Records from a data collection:
========
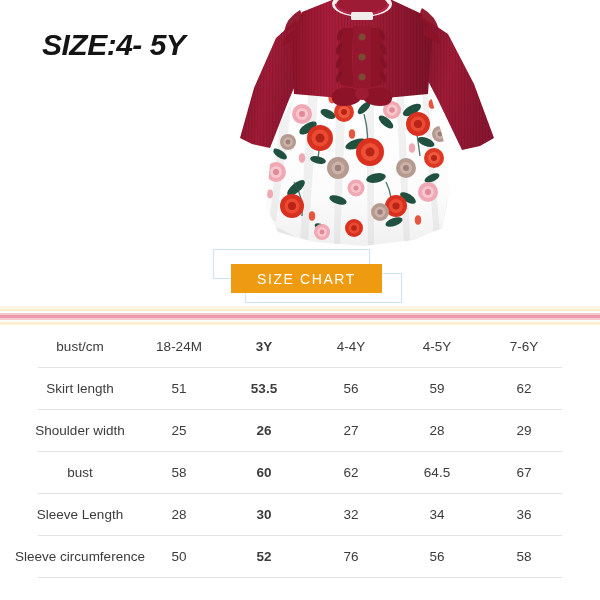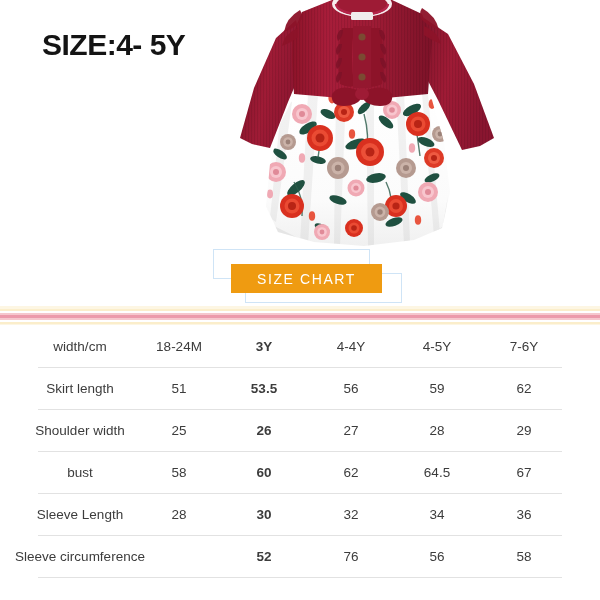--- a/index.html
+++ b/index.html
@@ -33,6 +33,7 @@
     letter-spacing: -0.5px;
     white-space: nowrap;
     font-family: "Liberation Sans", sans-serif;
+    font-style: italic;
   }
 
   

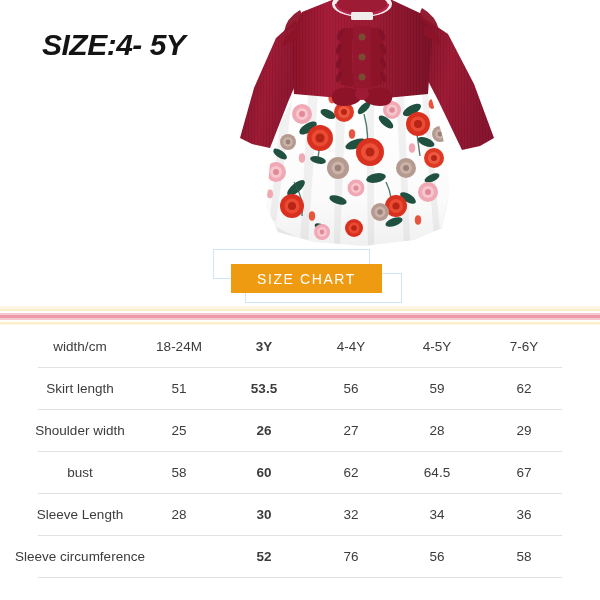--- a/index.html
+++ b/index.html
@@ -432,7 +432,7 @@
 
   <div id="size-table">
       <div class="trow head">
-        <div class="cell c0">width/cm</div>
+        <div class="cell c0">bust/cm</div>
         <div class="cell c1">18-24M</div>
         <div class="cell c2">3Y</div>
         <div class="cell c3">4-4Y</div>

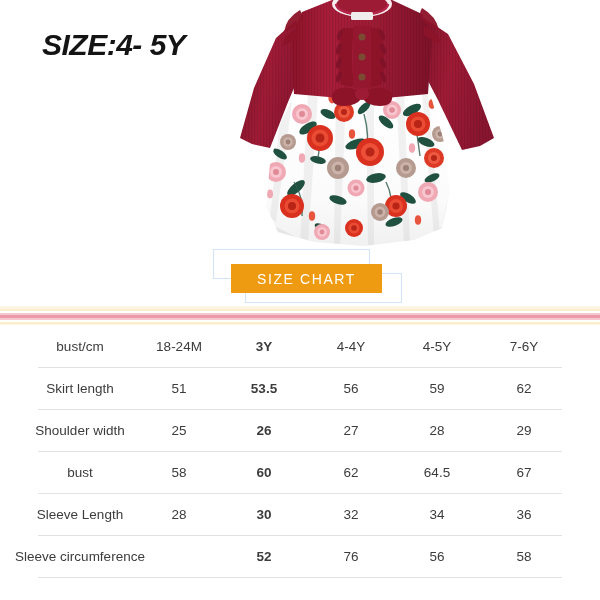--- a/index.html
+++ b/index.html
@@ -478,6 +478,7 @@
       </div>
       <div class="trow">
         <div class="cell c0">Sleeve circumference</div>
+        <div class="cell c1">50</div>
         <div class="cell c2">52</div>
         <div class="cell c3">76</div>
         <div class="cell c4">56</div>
========
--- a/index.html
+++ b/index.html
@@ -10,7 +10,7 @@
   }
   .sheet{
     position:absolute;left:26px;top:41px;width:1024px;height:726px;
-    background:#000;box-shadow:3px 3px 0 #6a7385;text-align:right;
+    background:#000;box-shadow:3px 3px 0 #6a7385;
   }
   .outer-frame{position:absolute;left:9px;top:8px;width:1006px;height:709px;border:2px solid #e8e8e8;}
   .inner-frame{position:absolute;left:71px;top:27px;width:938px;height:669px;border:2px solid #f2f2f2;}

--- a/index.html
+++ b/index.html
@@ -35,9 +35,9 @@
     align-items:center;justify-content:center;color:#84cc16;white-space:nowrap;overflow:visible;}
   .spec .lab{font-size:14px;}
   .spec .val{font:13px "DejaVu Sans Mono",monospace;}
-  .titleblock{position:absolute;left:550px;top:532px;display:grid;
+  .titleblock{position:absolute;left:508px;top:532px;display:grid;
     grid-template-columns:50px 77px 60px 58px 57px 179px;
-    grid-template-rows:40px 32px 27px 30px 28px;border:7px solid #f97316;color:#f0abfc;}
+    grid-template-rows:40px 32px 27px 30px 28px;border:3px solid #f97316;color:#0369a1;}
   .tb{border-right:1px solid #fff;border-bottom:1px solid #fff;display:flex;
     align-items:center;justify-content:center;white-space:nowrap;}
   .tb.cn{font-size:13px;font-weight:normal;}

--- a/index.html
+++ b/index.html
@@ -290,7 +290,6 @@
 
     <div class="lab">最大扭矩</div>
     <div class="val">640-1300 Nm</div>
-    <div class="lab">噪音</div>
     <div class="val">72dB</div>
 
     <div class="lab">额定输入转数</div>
========
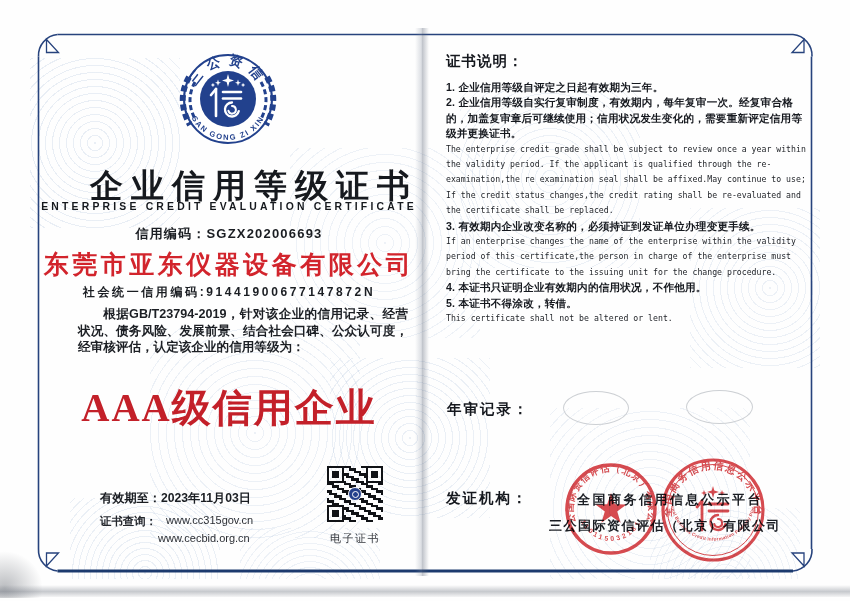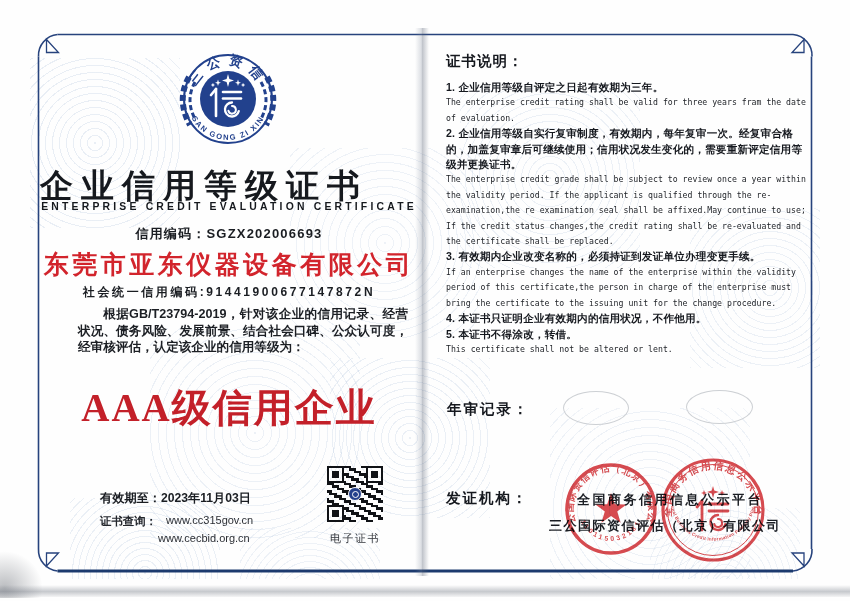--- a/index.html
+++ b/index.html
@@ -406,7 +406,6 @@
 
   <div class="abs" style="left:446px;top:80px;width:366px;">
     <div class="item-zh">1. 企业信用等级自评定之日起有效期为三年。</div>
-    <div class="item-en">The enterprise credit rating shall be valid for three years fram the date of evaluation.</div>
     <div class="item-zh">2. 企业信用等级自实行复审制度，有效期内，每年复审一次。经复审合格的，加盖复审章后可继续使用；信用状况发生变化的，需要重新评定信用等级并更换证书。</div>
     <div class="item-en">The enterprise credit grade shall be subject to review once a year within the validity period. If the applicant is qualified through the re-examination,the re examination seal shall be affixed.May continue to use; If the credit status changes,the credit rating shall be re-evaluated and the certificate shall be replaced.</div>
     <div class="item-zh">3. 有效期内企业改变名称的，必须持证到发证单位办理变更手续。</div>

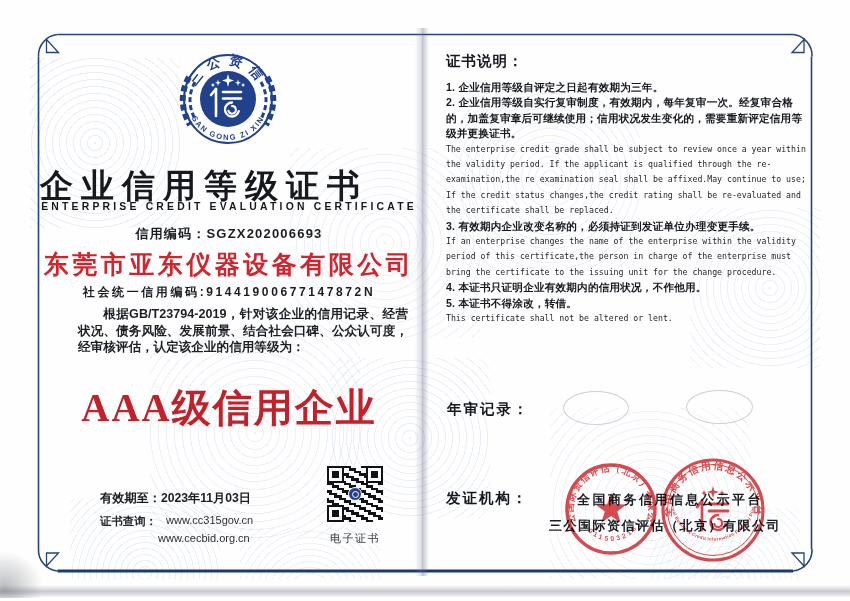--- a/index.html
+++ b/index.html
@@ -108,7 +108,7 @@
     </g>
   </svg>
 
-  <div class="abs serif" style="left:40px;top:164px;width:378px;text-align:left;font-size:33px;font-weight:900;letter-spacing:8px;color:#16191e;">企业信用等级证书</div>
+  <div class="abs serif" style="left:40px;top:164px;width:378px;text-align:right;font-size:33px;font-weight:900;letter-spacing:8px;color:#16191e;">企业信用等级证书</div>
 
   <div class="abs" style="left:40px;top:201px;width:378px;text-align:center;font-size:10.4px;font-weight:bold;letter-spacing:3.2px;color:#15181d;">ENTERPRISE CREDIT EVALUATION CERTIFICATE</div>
========
• **Task prompt**:
All lines above that contain the word "text" are to be copied.

• **The answer**:
-    background:#000;box-shadow:3px 3px 0 #6a7385;text-align:right;
-  <div class="abs serif" style="left:40px;top:164px;width:378px;text-align:left;font-size:33px;font-weight:900;letter-spacing:8px;color:#16191e;">企业信用等级证书</div>
+  <div class="abs serif" style="left:40px;top:164px;width:378px;text-align:right;font-size:33px;font-weight:900;letter-spacing:8px;color:#16191e;">企业信用等级证书</div>
   <div class="abs" style="left:40px;top:201px;width:378px;text-align:center;font-size:10.4px;font-weight:bold;letter-spacing:3.2px;color:#15181d;">ENTERPRISE CREDIT EVALUATION CERTIFICATE</div>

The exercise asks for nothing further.